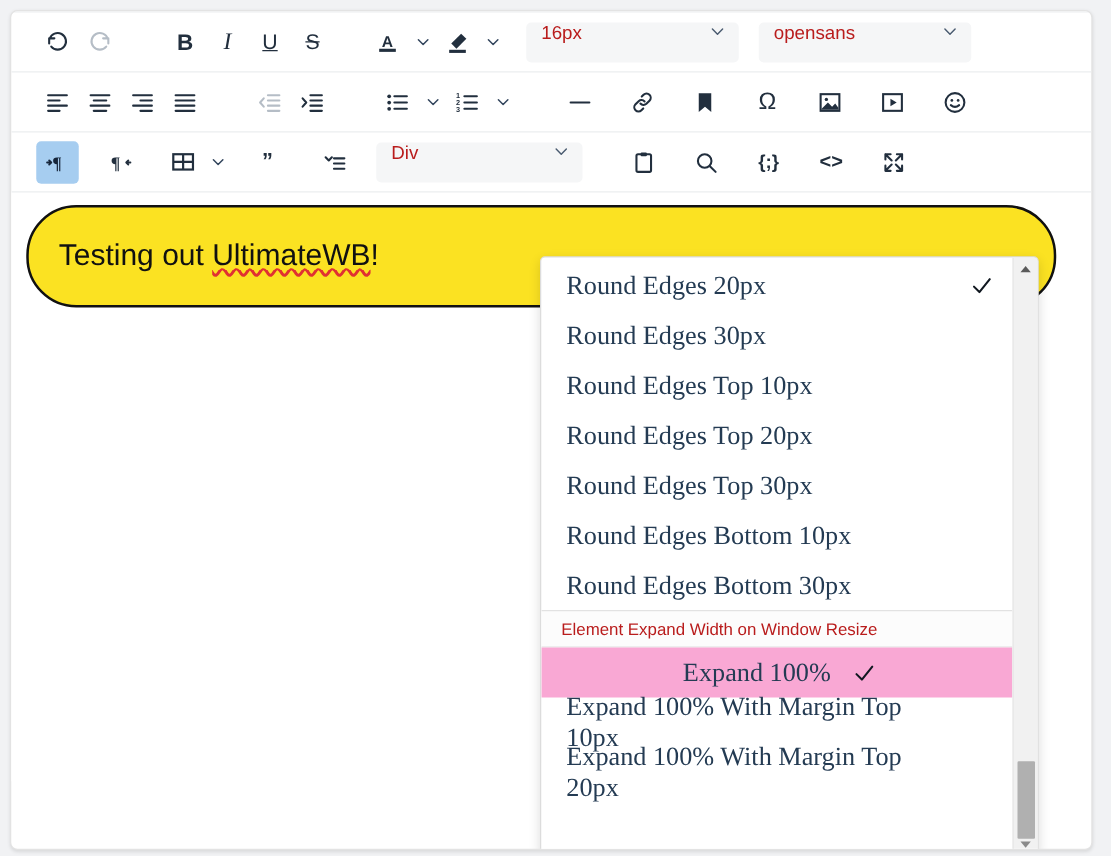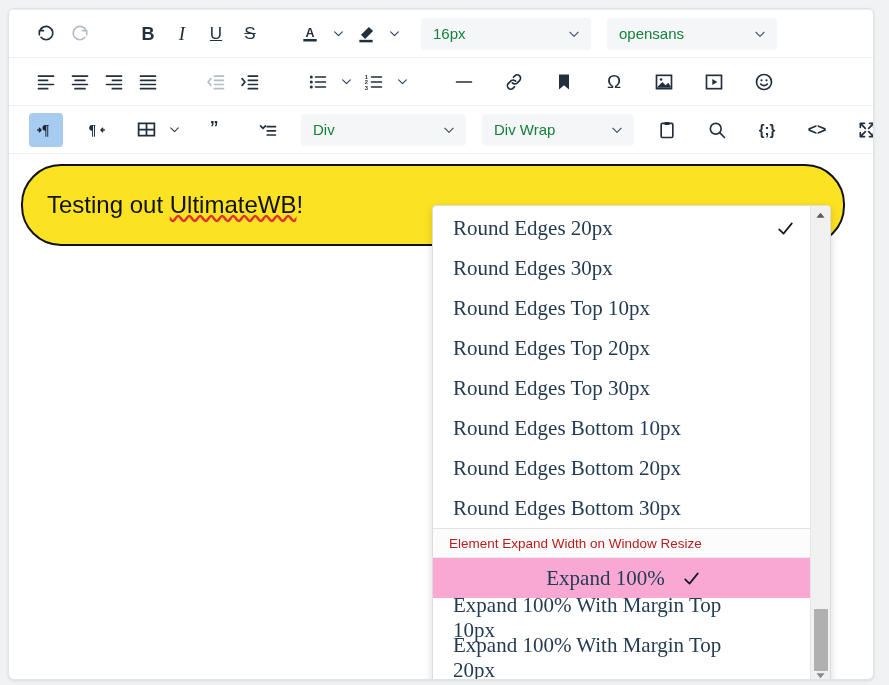--- a/index.html
+++ b/index.html
@@ -71,11 +71,10 @@
     background: #f5f6f7;
     border-radius: 4px;
     display: flex;
-    align-items: center;
     justify-content: space-between;
     padding: 0 10px 0 12px;
     font-size: 15px;
-    color: #15803d;
+    color: #b91c1c;
     flex: 0 0 auto;
     cursor: default;
   }

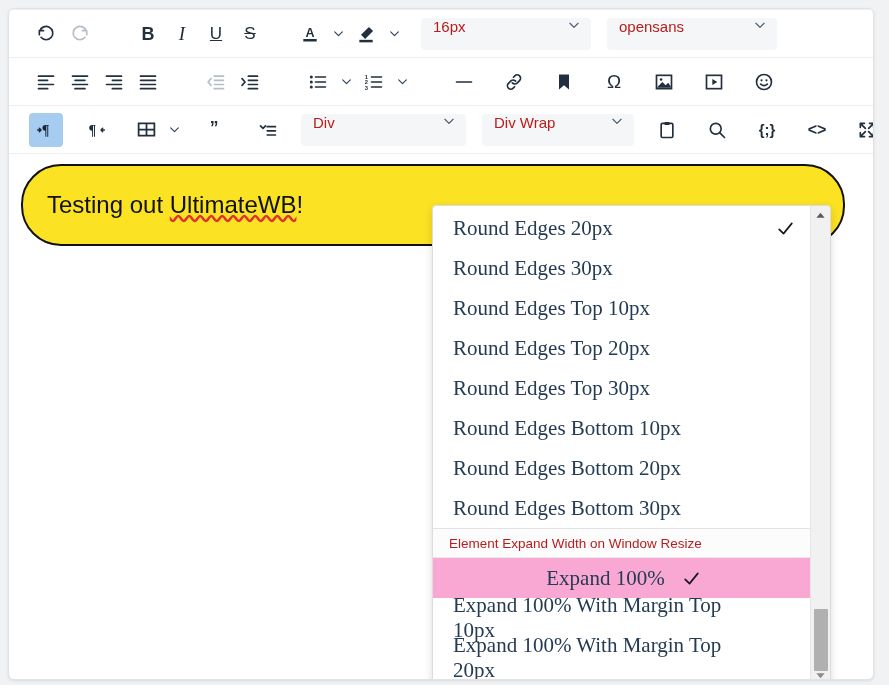--- a/index.html
+++ b/index.html
@@ -425,14 +425,6 @@
       </span>
     </div>
     <div class="gap-s"></div>
-    <div class="tsel" style="width:152px">
-      <span class="lbl">Div Wrap</span>
-      <span class="caret">
-        <svg width="14" height="14" viewBox="0 0 24 24" fill="none" stroke="currentColor" stroke-width="2" stroke-linecap="round" stroke-linejoin="round">
-            <path d="M5 9 L12 16 L19 9"></path>
-          </svg>
-      </span>
-    </div>
     <div class="gap-s"></div>
     <div class="tbtn">
       <svg width="20" height="20" viewBox="0 0 24 24">

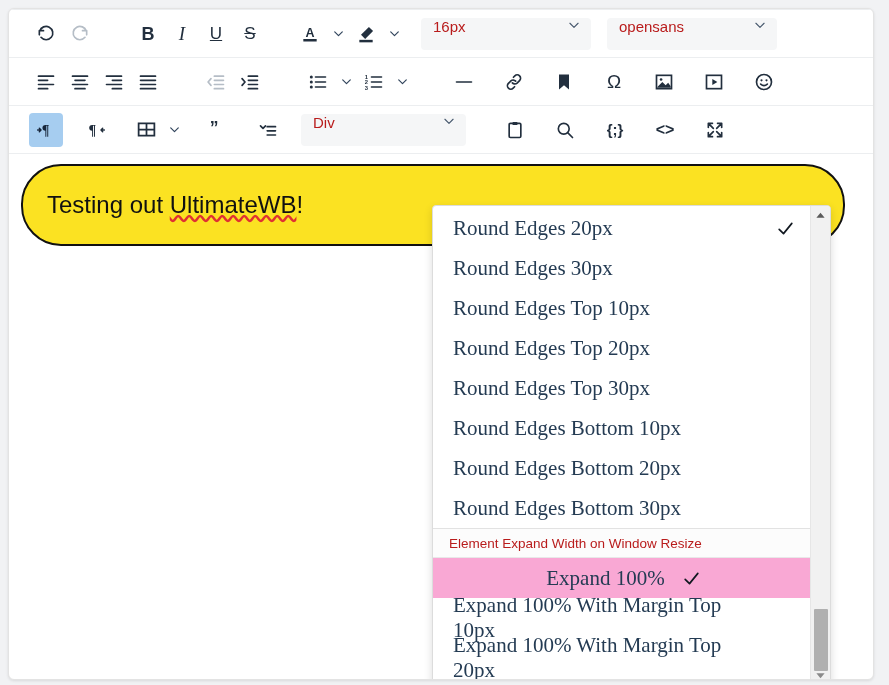--- a/index.html
+++ b/index.html
@@ -500,10 +500,6 @@
         <span class="dd-check hidden"></span>
       </div>
 
-      <div class="dd-item">
-        <span>Round Edges Bottom 20px</span>
-        <span class="dd-check hidden"></span>
-      </div>
 
       <div class="dd-item">
         <span>Round Edges Bottom 30px</span>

◆ Activity
All of the entries above are to be written out exactly, with no pictures.

◆ Response
--- a/index.html
+++ b/index.html
@@ -71,11 +71,10 @@
     background: #f5f6f7;
     border-radius: 4px;
     display: flex;
-    align-items: center;
     justify-content: space-between;
     padding: 0 10px 0 12px;
     font-size: 15px;
-    color: #15803d;
+    color: #b91c1c;
     flex: 0 0 auto;
     cursor: default;
   }

--- a/index.html
+++ b/index.html
@@ -425,14 +425,6 @@
       </span>
     </div>
     <div class="gap-s"></div>
-    <div class="tsel" style="width:152px">
-      <span class="lbl">Div Wrap</span>
-      <span class="caret">
-        <svg width="14" height="14" viewBox="0 0 24 24" fill="none" stroke="currentColor" stroke-width="2" stroke-linecap="round" stroke-linejoin="round">
-            <path d="M5 9 L12 16 L19 9"></path>
-          </svg>
-      </span>
-    </div>
     <div class="gap-s"></div>
     <div class="tbtn">
       <svg width="20" height="20" viewBox="0 0 24 24">

--- a/index.html
+++ b/index.html
@@ -500,10 +500,6 @@
         <span class="dd-check hidden"></span>
       </div>
 
-      <div class="dd-item">
-        <span>Round Edges Bottom 20px</span>
-        <span class="dd-check hidden"></span>
-      </div>
 
       <div class="dd-item">
         <span>Round Edges Bottom 30px</span>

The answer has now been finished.